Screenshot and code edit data
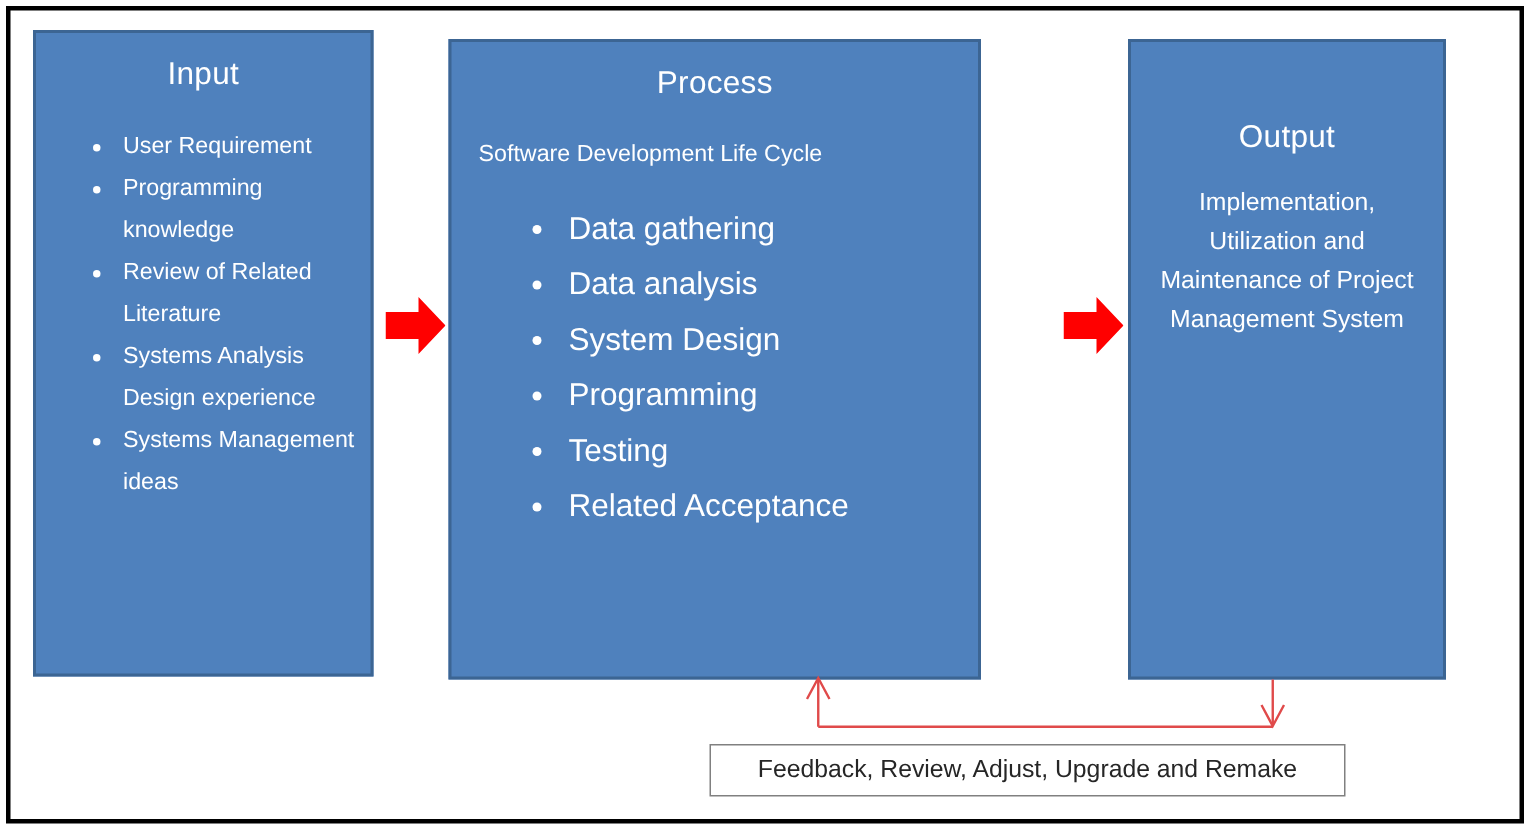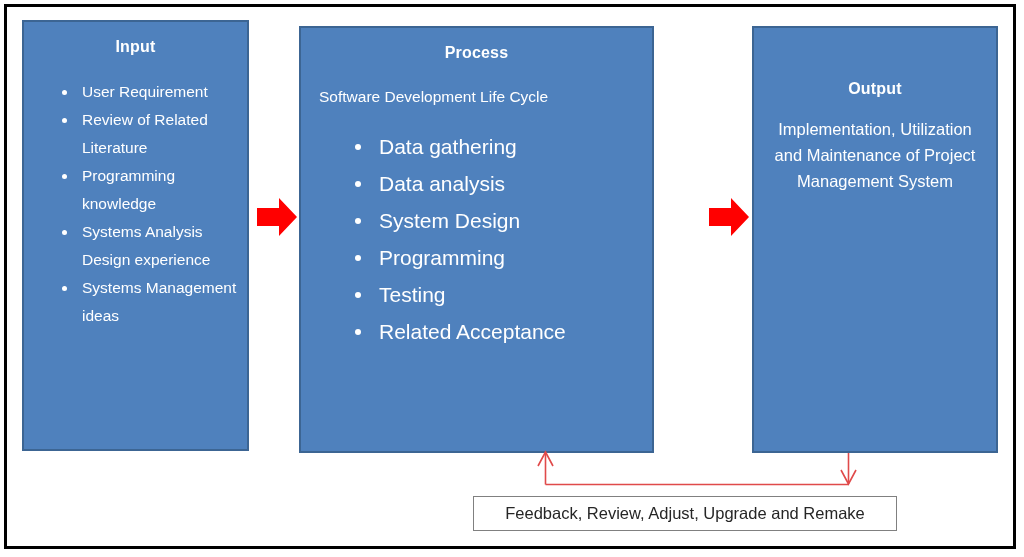--- a/index.html
+++ b/index.html
@@ -31,26 +31,26 @@
   
   .blue-box {
     position: absolute;
     background: #4f81bd;
     border: 2px solid #3c6593;
     box-sizing: border-box;
     color: #ffffff;
   }
   #input-box   { left: 22px;  top: 20px; width: 227px; height: 431px; }
   #process-box { left: 299px; top: 26px; width: 355px; height: 427px; }
-  #output-box  { left: 752px; top: 26px; width: 246px; height: 427px; }
+  #output-box  { left: 752px; top: 26px; width: 212px; height: 427px; }
 
   .box-title {
     text-align: center;
-    font-weight: bold;
-    font-size: 16px;
+    font-weight: normal;
+    font-size: 21px;
     color: #ffffff;
     letter-spacing: 0.2px;
   }
   #input-box  .box-title { margin-top: 16px; }
   #process-box .box-title { margin-top: 16px; }
   #output-box .box-title { margin-top: 52px; }
 
   .box-subtitle {
     font-size: 15.5px;
     color: #ffffff;
@@ -155,22 +155,22 @@
 <body>
 
 <div id="canvas">
 
   <div id="outer-frame"></div>
 
   <div class="blue-box" id="input-box">
     <div class="box-title">Input</div>
     <ul class="bullets" id="input-list">
       <li>User Requirement</li>
+      <li>Programming knowledge</li>
       <li>Review of Related Literature</li>
-      <li>Programming knowledge</li>
       <li>Systems Analysis Design experience</li>
       <li>Systems Management ideas</li>
     </ul>
   </div>
 
   <div class="block-arrow" id="arrow-in-to-proc">
     <svg width="40" height="38" viewBox="0 0 40 38" xmlns="http://www.w3.org/2000/svg">
       <polygon points="0,10 22,10 22,0 40,19 22,38 22,28 0,28" fill="#ff0000"></polygon>
     </svg>
   </div>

Instructions to follow: Write the records out once more, exactly as they appear, with no pictures.

Answer to the exercise:
--- a/index.html
+++ b/index.html
@@ -31,26 +31,26 @@
   
   .blue-box {
     position: absolute;
     background: #4f81bd;
     border: 2px solid #3c6593;
     box-sizing: border-box;
     color: #ffffff;
   }
   #input-box   { left: 22px;  top: 20px; width: 227px; height: 431px; }
   #process-box { left: 299px; top: 26px; width: 355px; height: 427px; }
-  #output-box  { left: 752px; top: 26px; width: 246px; height: 427px; }
+  #output-box  { left: 752px; top: 26px; width: 212px; height: 427px; }
 
   .box-title {
     text-align: center;
-    font-weight: bold;
-    font-size: 16px;
+    font-weight: normal;
+    font-size: 21px;
     color: #ffffff;
     letter-spacing: 0.2px;
   }
   #input-box  .box-title { margin-top: 16px; }
   #process-box .box-title { margin-top: 16px; }
   #output-box .box-title { margin-top: 52px; }
 
   .box-subtitle {
     font-size: 15.5px;
     color: #ffffff;
@@ -155,22 +155,22 @@
 <body>
 
 <div id="canvas">
 
   <div id="outer-frame"></div>
 
   <div class="blue-box" id="input-box">
     <div class="box-title">Input</div>
     <ul class="bullets" id="input-list">
       <li>User Requirement</li>
+      <li>Programming knowledge</li>
       <li>Review of Related Literature</li>
-      <li>Programming knowledge</li>
       <li>Systems Analysis Design experience</li>
       <li>Systems Management ideas</li>
     </ul>
   </div>
 
   <div class="block-arrow" id="arrow-in-to-proc">
     <svg width="40" height="38" viewBox="0 0 40 38" xmlns="http://www.w3.org/2000/svg">
       <polygon points="0,10 22,10 22,0 40,19 22,38 22,28 0,28" fill="#ff0000"></polygon>
     </svg>
   </div>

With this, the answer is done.